Task inputs below:

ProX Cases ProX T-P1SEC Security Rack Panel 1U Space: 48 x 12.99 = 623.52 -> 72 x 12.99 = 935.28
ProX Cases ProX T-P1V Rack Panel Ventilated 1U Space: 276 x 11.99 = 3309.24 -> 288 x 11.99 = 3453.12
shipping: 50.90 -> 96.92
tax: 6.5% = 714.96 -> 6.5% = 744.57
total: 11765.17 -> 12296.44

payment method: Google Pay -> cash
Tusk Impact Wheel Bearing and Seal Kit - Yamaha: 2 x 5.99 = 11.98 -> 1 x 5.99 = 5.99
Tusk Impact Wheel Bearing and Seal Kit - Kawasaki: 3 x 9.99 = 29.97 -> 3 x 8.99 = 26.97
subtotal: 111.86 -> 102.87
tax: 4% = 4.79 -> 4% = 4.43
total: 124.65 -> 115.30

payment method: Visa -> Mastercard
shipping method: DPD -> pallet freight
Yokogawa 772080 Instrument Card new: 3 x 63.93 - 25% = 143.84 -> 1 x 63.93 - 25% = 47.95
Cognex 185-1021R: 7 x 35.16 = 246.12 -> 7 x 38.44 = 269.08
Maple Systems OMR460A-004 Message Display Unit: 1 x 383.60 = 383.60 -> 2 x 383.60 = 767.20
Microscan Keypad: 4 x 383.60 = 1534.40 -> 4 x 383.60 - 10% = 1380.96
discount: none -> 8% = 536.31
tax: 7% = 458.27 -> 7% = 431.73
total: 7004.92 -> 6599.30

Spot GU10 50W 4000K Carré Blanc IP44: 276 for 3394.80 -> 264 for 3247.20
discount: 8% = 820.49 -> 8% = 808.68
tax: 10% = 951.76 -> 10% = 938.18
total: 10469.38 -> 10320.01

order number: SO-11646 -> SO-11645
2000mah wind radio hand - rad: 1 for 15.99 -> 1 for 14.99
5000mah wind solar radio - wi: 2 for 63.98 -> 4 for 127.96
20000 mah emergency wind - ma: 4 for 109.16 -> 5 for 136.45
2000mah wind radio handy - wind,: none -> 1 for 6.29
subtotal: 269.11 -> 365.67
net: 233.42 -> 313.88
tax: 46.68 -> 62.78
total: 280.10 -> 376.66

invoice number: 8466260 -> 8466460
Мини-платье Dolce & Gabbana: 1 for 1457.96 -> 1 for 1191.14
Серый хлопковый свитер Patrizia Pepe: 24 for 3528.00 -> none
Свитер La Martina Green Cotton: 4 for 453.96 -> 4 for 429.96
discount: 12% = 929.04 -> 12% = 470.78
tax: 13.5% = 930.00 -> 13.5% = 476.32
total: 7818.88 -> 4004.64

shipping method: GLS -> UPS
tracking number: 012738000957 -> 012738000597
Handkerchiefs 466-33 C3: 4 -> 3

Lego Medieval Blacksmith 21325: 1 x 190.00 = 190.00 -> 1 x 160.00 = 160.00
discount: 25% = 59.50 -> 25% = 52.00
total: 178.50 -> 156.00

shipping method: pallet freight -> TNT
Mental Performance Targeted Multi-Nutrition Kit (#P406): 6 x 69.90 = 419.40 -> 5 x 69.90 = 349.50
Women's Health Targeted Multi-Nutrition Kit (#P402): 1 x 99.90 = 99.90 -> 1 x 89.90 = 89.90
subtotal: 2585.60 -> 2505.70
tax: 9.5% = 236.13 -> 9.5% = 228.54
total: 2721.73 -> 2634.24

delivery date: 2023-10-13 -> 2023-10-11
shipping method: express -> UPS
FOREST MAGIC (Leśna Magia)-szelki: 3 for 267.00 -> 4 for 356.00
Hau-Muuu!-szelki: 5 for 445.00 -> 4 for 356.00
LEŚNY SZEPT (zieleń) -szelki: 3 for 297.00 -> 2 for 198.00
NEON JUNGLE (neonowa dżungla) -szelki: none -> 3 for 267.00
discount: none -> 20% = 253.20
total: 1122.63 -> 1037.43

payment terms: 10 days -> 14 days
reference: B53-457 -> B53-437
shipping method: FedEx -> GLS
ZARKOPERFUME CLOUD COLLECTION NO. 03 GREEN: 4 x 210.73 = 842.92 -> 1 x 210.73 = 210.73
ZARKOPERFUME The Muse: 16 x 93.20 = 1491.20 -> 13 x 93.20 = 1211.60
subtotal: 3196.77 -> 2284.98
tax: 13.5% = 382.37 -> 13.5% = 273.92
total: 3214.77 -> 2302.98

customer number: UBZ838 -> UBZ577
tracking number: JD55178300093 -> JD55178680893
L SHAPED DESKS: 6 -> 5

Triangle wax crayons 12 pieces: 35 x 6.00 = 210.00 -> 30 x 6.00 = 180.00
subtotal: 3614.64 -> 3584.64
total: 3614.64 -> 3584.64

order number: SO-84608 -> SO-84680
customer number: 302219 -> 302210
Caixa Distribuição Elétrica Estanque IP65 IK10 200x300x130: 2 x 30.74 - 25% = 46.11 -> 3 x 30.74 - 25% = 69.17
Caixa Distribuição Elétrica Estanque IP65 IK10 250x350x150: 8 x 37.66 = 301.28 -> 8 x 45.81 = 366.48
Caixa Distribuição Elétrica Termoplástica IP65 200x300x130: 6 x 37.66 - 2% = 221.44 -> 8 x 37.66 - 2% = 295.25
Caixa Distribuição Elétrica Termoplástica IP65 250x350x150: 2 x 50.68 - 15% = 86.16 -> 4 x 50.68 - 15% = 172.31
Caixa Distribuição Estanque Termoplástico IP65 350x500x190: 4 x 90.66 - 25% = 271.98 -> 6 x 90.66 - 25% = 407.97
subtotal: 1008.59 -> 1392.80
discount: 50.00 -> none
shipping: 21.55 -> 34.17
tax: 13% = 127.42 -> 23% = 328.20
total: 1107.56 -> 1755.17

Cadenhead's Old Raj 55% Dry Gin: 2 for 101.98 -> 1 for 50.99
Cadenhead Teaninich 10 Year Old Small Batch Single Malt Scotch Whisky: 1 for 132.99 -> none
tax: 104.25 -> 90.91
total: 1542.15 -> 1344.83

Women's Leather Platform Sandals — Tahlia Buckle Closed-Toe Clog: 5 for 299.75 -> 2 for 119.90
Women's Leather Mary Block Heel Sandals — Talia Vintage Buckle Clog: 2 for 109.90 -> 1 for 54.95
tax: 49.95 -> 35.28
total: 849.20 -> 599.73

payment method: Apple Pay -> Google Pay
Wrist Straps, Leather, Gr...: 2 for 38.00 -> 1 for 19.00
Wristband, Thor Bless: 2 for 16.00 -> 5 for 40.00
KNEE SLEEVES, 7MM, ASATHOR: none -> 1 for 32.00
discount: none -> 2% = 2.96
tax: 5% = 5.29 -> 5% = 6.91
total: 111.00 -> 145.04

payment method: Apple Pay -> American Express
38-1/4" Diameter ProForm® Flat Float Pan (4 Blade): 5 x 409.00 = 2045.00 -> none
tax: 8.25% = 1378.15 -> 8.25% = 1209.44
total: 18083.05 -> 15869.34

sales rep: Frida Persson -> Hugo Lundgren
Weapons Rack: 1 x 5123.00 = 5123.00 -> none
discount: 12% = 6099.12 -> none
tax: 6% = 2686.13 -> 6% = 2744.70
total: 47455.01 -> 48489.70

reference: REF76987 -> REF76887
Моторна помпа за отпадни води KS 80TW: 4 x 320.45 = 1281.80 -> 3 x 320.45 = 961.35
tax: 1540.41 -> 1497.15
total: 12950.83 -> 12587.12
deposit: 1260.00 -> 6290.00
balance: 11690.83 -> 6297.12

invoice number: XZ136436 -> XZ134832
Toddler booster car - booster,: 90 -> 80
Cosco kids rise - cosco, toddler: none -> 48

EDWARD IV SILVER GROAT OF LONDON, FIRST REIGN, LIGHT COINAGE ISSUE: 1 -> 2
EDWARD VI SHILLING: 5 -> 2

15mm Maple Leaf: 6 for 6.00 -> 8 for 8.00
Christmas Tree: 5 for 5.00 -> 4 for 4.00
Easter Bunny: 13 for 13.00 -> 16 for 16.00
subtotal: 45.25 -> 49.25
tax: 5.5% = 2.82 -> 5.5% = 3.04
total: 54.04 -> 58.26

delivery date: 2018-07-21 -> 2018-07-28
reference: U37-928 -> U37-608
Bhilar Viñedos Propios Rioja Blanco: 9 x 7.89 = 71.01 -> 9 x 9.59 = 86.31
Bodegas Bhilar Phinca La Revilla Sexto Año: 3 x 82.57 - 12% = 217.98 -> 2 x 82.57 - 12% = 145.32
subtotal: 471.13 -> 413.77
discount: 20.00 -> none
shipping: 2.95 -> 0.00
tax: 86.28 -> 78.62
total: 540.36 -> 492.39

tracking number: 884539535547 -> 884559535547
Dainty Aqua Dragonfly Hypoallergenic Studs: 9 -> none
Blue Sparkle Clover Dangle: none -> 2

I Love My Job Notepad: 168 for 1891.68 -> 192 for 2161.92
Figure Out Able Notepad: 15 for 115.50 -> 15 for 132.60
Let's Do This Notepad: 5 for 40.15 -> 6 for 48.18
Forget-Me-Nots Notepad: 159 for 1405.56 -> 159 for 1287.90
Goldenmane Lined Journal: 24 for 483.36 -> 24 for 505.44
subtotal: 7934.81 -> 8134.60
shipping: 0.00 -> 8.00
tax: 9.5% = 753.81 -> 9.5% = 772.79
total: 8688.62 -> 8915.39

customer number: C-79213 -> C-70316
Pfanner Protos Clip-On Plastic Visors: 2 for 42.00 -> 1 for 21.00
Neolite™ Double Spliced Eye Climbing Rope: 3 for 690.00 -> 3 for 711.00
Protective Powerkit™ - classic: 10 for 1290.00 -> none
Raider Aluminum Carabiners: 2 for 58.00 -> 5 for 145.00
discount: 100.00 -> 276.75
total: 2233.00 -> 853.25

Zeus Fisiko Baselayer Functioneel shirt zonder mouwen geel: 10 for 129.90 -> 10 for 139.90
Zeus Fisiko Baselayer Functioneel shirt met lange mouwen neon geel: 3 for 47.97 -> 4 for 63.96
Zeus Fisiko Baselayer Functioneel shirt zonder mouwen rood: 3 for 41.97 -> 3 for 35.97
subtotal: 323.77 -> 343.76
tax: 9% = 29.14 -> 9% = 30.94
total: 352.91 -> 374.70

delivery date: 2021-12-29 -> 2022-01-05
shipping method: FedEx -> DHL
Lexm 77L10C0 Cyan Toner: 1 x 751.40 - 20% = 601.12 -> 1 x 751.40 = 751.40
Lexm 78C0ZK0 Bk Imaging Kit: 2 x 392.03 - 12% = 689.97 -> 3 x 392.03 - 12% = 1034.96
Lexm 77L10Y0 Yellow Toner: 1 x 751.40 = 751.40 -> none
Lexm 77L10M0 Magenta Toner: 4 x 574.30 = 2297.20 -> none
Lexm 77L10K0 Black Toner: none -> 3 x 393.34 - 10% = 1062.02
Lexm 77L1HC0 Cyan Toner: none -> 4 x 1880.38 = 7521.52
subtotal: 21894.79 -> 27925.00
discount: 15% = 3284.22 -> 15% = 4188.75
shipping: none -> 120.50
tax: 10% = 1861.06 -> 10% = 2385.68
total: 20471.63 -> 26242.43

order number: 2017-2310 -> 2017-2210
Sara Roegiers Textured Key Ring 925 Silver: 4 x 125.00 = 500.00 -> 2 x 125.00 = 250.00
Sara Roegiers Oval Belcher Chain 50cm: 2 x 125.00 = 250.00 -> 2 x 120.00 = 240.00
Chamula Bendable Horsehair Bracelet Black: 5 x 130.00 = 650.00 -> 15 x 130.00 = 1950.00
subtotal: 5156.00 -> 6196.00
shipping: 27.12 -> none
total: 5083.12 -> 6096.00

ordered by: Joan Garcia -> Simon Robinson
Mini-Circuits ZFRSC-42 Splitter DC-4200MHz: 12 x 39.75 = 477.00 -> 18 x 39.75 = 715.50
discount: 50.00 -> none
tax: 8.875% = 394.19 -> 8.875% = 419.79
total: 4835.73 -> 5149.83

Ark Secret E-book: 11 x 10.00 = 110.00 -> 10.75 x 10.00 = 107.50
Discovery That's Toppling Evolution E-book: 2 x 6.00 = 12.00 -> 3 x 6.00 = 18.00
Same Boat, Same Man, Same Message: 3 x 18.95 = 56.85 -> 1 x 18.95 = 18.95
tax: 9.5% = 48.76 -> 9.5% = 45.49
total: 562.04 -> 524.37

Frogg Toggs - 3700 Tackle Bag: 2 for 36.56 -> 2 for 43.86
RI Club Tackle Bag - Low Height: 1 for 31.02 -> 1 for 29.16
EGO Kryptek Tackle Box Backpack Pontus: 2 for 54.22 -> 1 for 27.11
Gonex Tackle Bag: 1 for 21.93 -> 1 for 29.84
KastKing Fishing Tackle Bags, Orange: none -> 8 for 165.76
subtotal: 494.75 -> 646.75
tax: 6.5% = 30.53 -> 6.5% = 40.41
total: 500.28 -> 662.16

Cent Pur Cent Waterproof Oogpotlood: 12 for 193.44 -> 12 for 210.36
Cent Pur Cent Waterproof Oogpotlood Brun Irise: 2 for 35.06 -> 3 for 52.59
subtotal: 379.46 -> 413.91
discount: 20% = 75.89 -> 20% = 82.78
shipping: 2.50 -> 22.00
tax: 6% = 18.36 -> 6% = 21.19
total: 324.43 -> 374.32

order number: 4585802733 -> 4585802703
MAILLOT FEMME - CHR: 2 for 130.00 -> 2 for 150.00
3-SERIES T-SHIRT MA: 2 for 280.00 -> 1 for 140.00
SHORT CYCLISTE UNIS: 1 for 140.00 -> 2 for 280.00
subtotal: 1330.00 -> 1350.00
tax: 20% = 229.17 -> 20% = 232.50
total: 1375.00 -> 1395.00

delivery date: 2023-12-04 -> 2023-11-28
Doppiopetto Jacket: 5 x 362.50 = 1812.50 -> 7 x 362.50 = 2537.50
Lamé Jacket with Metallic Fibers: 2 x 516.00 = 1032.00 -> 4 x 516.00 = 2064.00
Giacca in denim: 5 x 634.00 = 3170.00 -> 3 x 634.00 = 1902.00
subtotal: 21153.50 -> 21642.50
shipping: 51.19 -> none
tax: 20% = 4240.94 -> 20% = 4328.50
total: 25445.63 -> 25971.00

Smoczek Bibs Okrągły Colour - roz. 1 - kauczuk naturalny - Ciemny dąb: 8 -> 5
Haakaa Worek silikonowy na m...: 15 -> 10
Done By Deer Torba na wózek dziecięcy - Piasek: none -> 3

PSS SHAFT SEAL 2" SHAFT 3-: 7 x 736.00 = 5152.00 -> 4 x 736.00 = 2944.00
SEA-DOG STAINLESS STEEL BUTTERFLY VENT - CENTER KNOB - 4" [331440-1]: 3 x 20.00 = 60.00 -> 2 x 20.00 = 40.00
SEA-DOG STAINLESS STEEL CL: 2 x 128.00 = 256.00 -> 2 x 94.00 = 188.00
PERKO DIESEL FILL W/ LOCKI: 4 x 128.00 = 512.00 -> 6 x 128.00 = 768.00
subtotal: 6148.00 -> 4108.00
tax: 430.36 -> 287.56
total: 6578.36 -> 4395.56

End of Task inputs.

Assignment ::
Give only the lines from the one holding "Weapons Rack: 1 x 5123.00 = 5123.00 -> none" through the one holding "shipping: 0.00 -> 8.00", each restated exactly as it appears above.

Solution to this problem ::
Weapons Rack: 1 x 5123.00 = 5123.00 -> none
discount: 12% = 6099.12 -> none
tax: 6% = 2686.13 -> 6% = 2744.70
total: 47455.01 -> 48489.70

reference: REF76987 -> REF76887
Моторна помпа за отпадни води KS 80TW: 4 x 320.45 = 1281.80 -> 3 x 320.45 = 961.35
tax: 1540.41 -> 1497.15
total: 12950.83 -> 12587.12
deposit: 1260.00 -> 6290.00
balance: 11690.83 -> 6297.12

invoice number: XZ136436 -> XZ134832
Toddler booster car - booster,: 90 -> 80
Cosco kids rise - cosco, toddler: none -> 48

EDWARD IV SILVER GROAT OF LONDON, FIRST REIGN, LIGHT COINAGE ISSUE: 1 -> 2
EDWARD VI SHILLING: 5 -> 2

15mm Maple Leaf: 6 for 6.00 -> 8 for 8.00
Christmas Tree: 5 for 5.00 -> 4 for 4.00
Easter Bunny: 13 for 13.00 -> 16 for 16.00
subtotal: 45.25 -> 49.25
tax: 5.5% = 2.82 -> 5.5% = 3.04
total: 54.04 -> 58.26

delivery date: 2018-07-21 -> 2018-07-28
reference: U37-928 -> U37-608
Bhilar Viñedos Propios Rioja Blanco: 9 x 7.89 = 71.01 -> 9 x 9.59 = 86.31
Bodegas Bhilar Phinca La Revilla Sexto Año: 3 x 82.57 - 12% = 217.98 -> 2 x 82.57 - 12% = 145.32
subtotal: 471.13 -> 413.77
discount: 20.00 -> none
shipping: 2.95 -> 0.00
tax: 86.28 -> 78.62
total: 540.36 -> 492.39

tracking number: 884539535547 -> 884559535547
Dainty Aqua Dragonfly Hypoallergenic Studs: 9 -> none
Blue Sparkle Clover Dangle: none -> 2

I Love My Job Notepad: 168 for 1891.68 -> 192 for 2161.92
Figure Out Able Notepad: 15 for 115.50 -> 15 for 132.60
Let's Do This Notepad: 5 for 40.15 -> 6 for 48.18
Forget-Me-Nots Notepad: 159 for 1405.56 -> 159 for 1287.90
Goldenmane Lined Journal: 24 for 483.36 -> 24 for 505.44
subtotal: 7934.81 -> 8134.60
shipping: 0.00 -> 8.00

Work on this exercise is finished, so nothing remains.